* _Your assignment_
Where the records below show a line containing "TOTAL | Tests", start copying; end with the line containing "TOTAL | Provision: 1,190 -> 663", and copy it too.
══ Working data ══
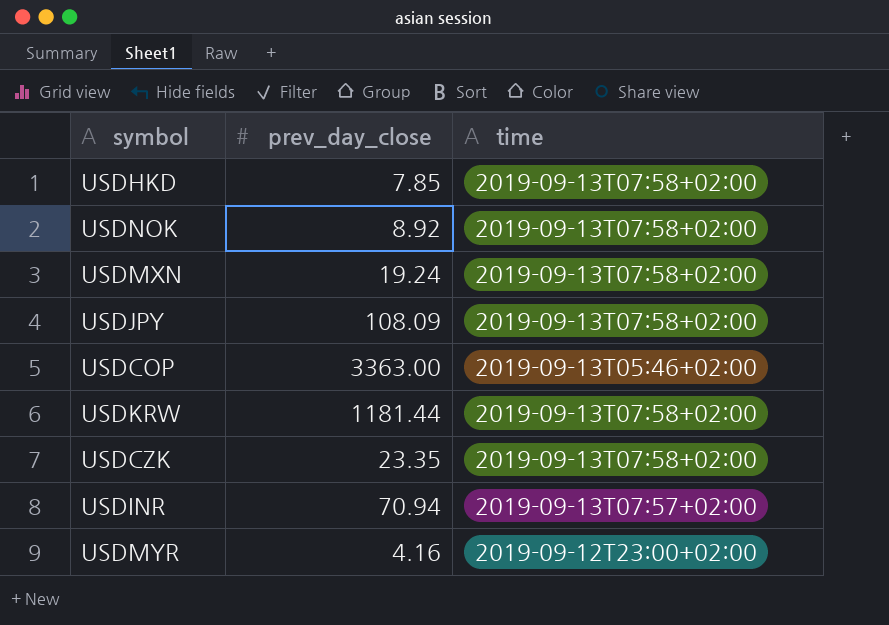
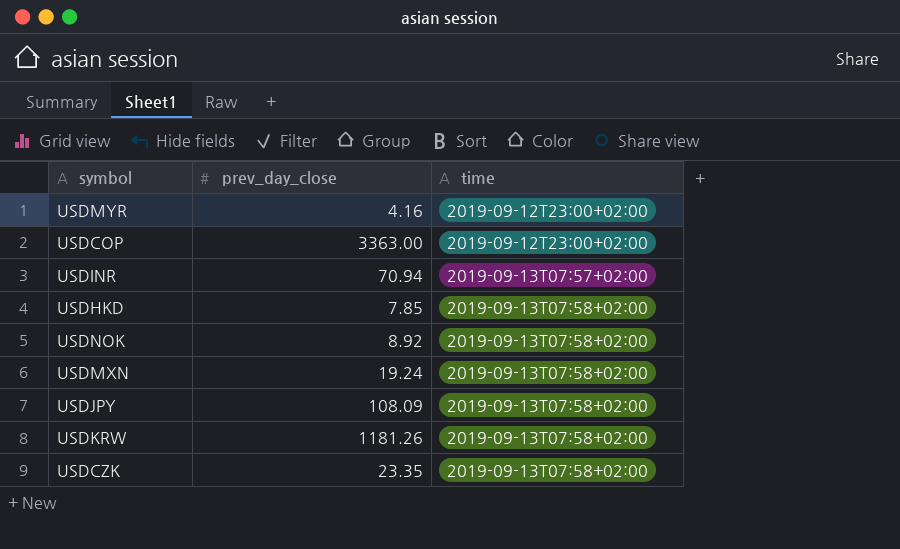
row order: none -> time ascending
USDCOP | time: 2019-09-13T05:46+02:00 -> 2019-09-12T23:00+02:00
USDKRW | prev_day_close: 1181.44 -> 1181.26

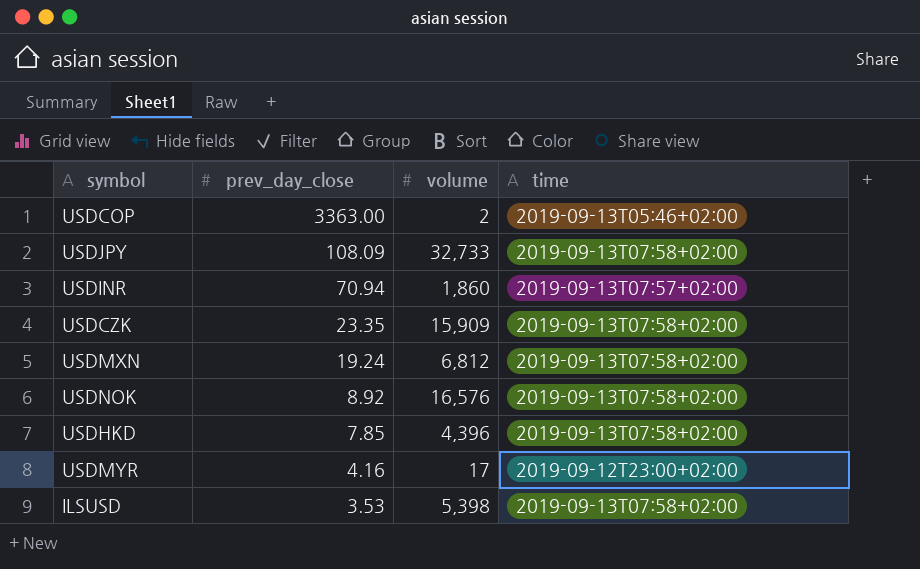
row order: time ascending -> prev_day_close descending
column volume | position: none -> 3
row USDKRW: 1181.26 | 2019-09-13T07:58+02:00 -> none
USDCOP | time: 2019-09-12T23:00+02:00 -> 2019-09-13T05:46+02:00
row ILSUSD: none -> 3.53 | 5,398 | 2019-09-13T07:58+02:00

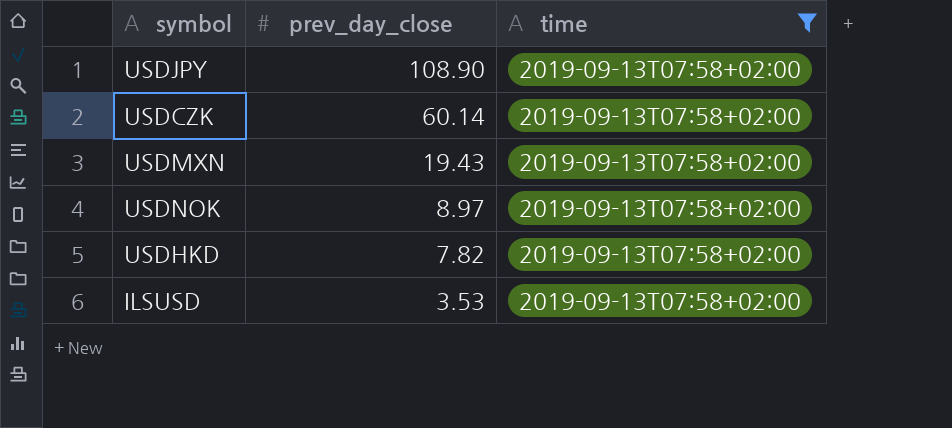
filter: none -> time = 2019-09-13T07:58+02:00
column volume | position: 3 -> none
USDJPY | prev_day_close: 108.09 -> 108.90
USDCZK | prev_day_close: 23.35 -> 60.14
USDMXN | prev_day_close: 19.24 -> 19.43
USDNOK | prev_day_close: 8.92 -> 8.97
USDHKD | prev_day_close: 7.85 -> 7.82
═══
══ Working data ══
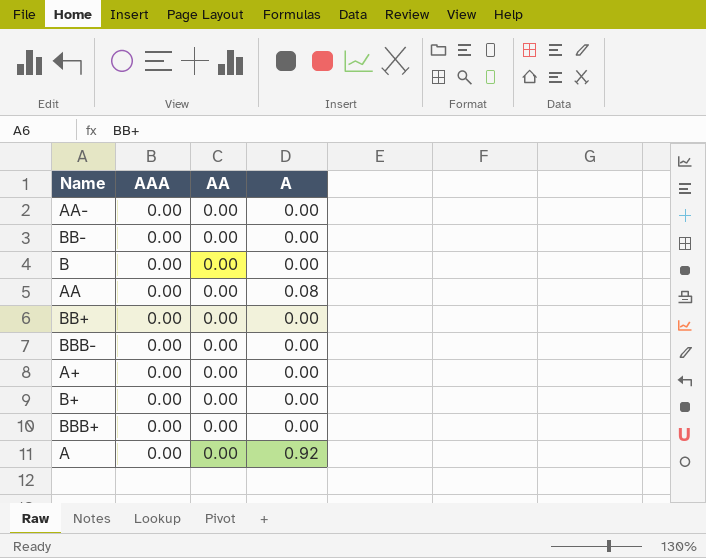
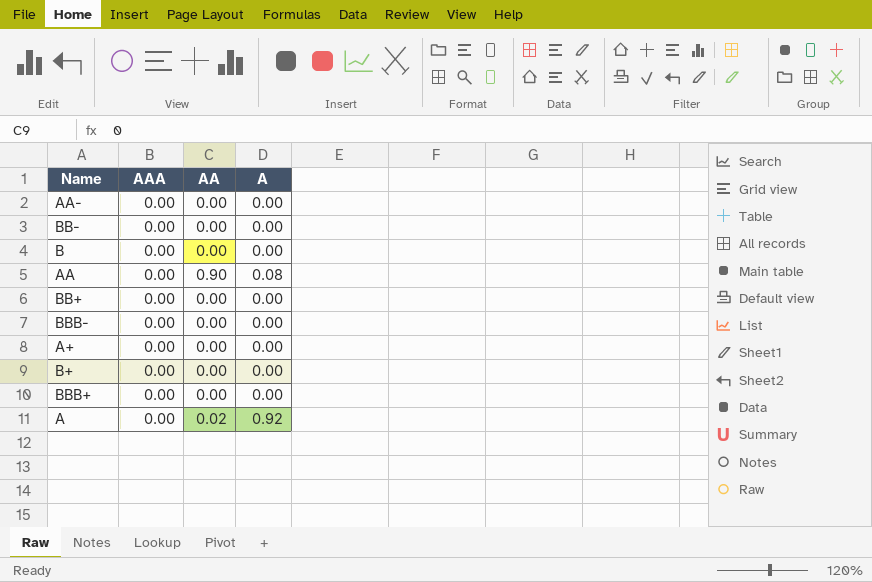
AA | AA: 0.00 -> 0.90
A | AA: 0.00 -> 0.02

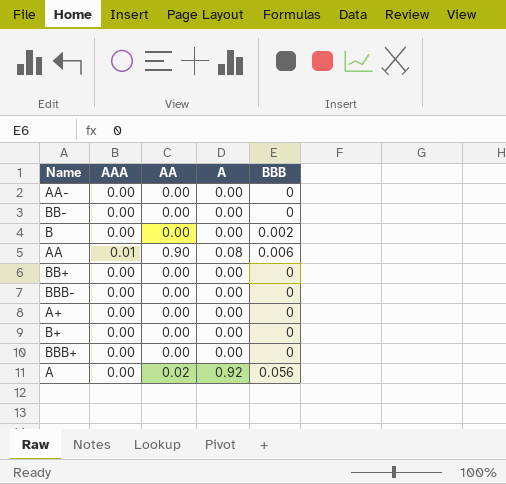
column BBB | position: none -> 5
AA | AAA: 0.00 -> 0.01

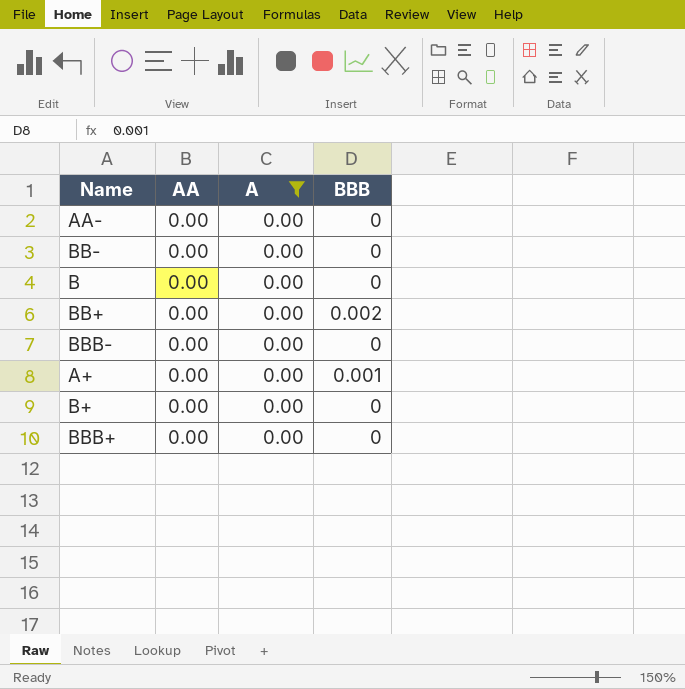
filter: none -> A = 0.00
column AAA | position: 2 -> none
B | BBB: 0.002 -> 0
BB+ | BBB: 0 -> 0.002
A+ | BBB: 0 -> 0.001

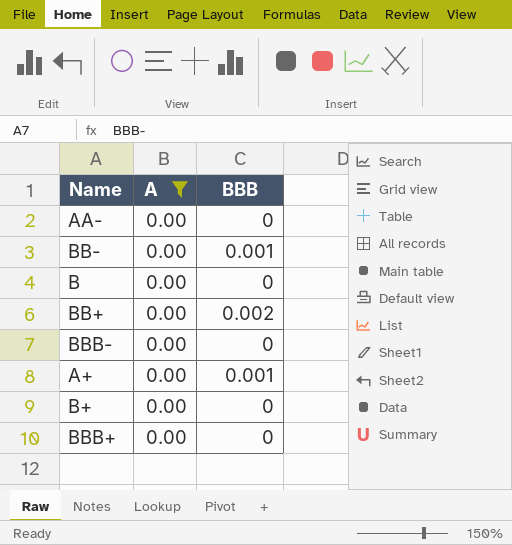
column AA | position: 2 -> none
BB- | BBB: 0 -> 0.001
═══
══ Working data ══
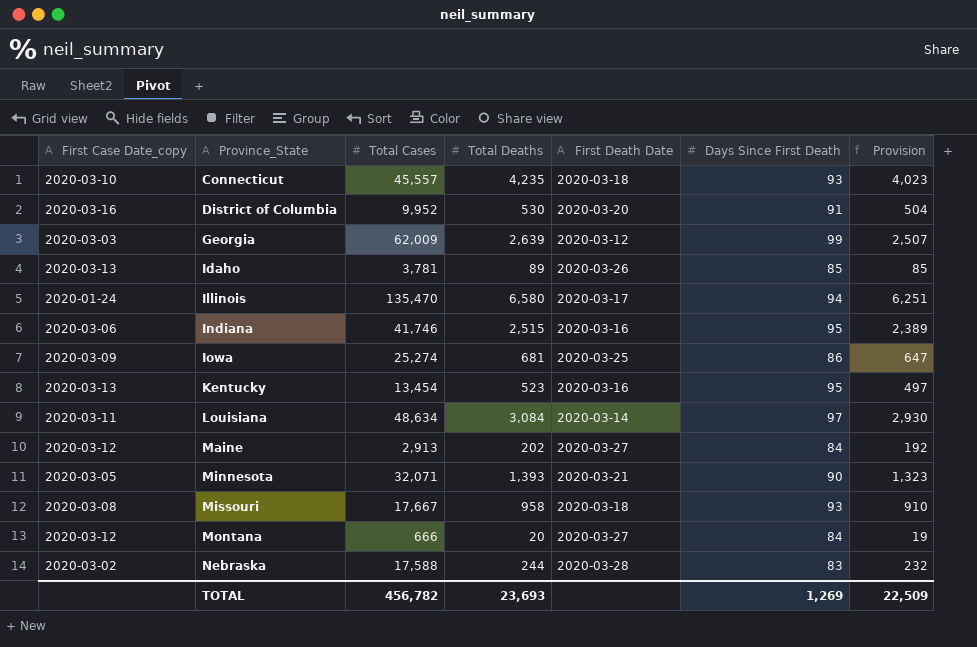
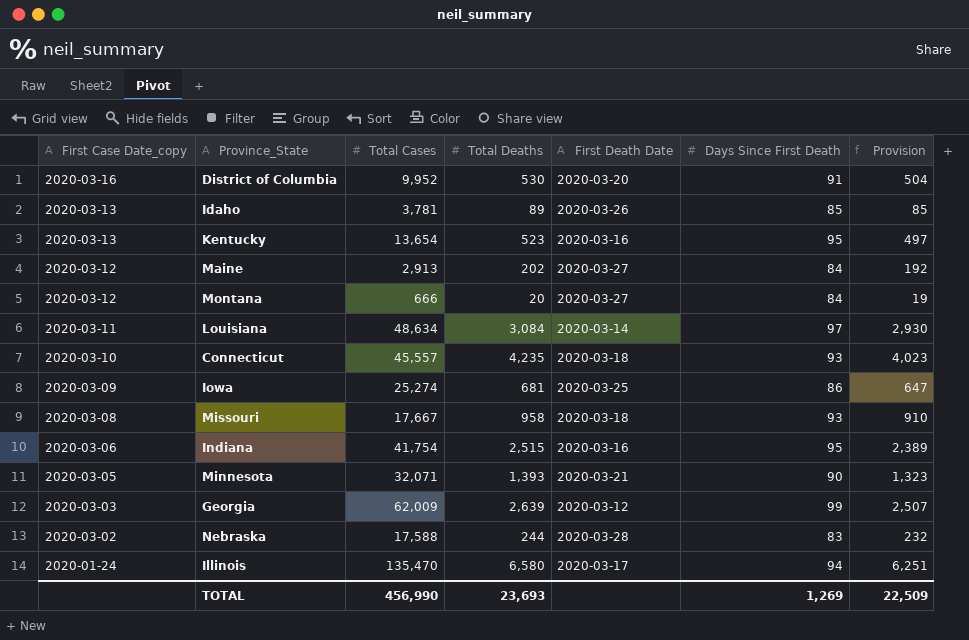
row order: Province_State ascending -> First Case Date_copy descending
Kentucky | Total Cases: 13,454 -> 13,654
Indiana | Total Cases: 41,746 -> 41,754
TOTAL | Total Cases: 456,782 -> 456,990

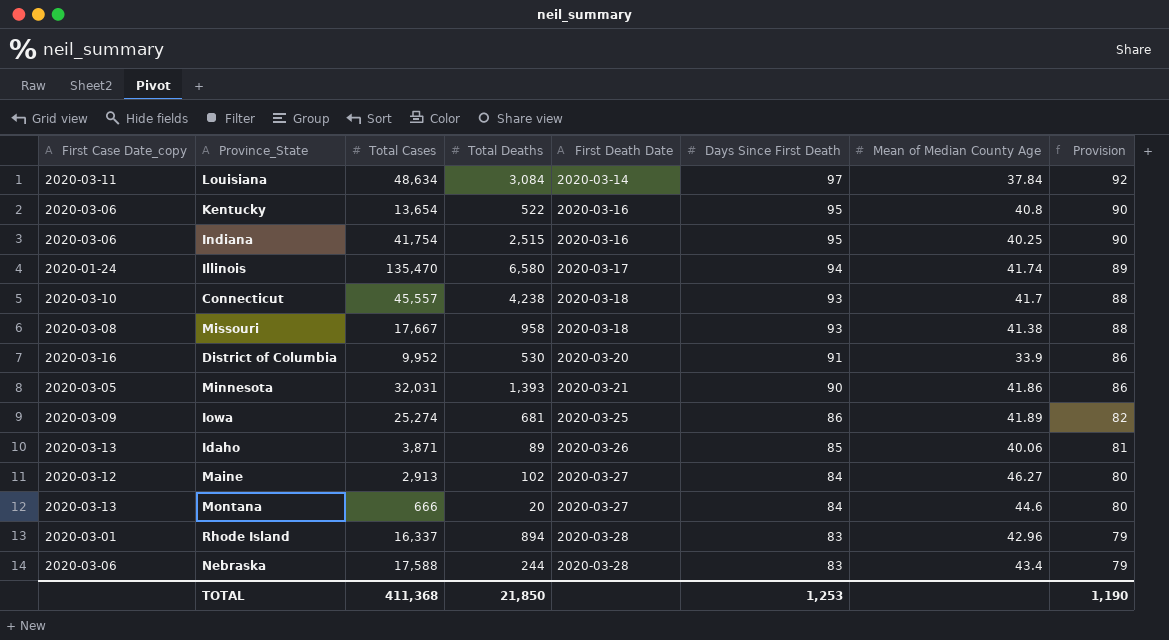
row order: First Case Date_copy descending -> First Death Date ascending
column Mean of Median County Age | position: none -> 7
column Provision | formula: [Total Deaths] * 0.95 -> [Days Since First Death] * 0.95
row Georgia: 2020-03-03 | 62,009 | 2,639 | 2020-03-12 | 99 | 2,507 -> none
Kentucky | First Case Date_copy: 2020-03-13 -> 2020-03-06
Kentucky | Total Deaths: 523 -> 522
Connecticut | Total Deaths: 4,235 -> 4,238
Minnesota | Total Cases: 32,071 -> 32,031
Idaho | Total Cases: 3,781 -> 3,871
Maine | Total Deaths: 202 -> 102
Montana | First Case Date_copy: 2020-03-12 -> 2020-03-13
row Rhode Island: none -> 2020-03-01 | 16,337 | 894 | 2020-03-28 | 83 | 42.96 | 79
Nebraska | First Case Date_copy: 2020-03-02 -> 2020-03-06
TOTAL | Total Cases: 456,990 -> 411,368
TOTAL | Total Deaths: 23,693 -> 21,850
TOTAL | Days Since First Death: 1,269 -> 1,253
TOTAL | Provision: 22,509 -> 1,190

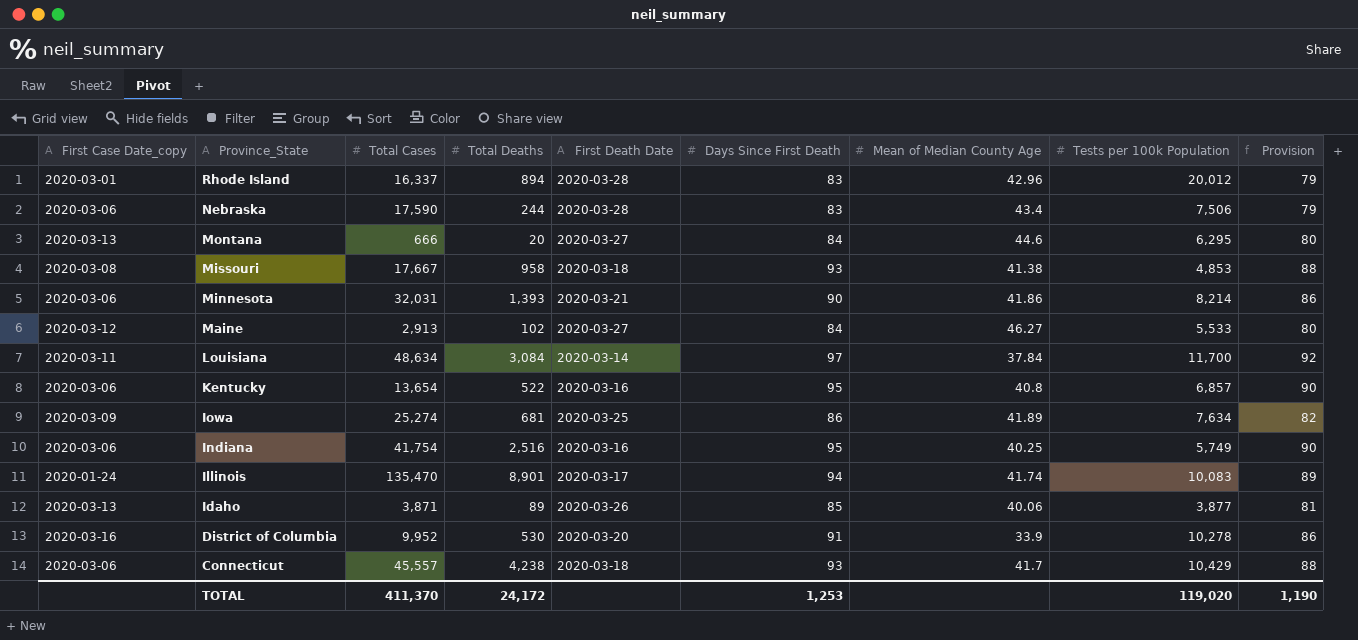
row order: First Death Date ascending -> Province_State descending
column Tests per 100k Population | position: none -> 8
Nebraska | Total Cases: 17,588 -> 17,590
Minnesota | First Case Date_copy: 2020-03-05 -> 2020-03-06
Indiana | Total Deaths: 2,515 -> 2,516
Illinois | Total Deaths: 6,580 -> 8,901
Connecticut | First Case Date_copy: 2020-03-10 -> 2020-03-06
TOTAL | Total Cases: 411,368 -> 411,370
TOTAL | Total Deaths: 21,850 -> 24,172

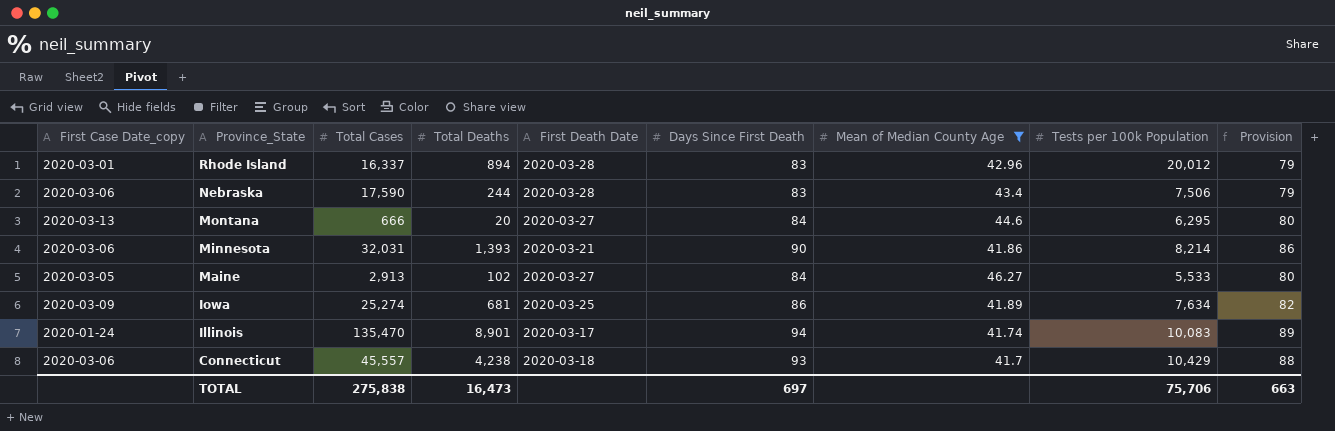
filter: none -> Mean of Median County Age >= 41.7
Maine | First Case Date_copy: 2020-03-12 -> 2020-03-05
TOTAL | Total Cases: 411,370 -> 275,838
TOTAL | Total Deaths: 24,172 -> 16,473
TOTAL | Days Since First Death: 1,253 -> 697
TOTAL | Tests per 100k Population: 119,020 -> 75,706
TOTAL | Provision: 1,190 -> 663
═══
* _Exercise answer_
TOTAL | Tests per 100k Population: 119,020 -> 75,706
TOTAL | Provision: 1,190 -> 663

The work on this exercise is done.